__YOUR INSTRUCTIONS__:
Once every line in the data that follows has been checked for the word "date", give only the number of lines that hold it.

__DATA TO USE__:

§ §

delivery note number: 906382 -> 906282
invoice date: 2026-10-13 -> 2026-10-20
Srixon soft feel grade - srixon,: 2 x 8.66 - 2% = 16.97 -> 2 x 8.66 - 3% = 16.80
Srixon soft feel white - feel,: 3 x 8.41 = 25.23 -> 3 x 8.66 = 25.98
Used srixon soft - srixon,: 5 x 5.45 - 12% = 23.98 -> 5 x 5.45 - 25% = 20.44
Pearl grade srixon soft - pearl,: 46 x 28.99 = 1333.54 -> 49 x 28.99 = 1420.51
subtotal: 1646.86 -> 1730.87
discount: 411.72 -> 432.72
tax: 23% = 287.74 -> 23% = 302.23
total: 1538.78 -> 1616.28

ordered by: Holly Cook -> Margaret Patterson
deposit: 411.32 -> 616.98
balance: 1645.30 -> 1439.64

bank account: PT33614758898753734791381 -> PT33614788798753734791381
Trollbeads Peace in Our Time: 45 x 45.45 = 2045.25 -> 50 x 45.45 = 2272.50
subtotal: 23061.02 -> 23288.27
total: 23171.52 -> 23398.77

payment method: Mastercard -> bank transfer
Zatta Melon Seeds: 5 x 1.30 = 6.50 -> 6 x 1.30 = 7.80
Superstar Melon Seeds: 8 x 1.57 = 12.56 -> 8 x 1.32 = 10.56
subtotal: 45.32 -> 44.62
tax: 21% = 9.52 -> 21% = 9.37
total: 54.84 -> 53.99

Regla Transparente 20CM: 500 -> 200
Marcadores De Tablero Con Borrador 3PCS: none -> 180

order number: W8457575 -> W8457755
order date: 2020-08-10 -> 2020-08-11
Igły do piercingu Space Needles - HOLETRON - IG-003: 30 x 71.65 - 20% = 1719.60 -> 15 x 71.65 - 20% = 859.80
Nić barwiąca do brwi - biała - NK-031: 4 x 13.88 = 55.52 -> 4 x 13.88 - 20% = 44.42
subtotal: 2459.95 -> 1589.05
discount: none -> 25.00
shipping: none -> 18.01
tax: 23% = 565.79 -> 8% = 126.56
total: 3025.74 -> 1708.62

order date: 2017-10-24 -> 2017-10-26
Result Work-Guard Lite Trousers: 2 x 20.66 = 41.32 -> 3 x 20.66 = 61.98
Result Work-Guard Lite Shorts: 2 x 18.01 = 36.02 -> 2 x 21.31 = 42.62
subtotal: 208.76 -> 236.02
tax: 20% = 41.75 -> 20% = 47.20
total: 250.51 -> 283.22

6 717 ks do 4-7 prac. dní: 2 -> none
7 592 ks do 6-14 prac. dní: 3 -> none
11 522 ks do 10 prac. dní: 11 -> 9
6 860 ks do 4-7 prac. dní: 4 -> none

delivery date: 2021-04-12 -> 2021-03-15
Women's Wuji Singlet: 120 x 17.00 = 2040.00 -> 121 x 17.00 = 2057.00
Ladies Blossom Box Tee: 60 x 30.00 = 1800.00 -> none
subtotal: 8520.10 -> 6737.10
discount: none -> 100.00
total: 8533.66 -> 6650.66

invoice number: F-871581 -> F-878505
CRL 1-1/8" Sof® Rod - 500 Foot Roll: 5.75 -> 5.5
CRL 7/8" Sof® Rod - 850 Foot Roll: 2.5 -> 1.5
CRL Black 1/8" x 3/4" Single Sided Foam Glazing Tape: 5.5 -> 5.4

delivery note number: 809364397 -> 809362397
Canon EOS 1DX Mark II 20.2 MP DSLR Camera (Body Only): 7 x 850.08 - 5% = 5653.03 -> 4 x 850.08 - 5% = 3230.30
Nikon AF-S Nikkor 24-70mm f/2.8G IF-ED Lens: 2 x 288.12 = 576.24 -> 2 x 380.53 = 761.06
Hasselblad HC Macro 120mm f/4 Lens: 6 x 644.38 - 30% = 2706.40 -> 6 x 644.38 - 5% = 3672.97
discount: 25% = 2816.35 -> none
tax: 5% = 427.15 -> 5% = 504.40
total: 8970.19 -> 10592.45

§ §

__OUTPUT__:
4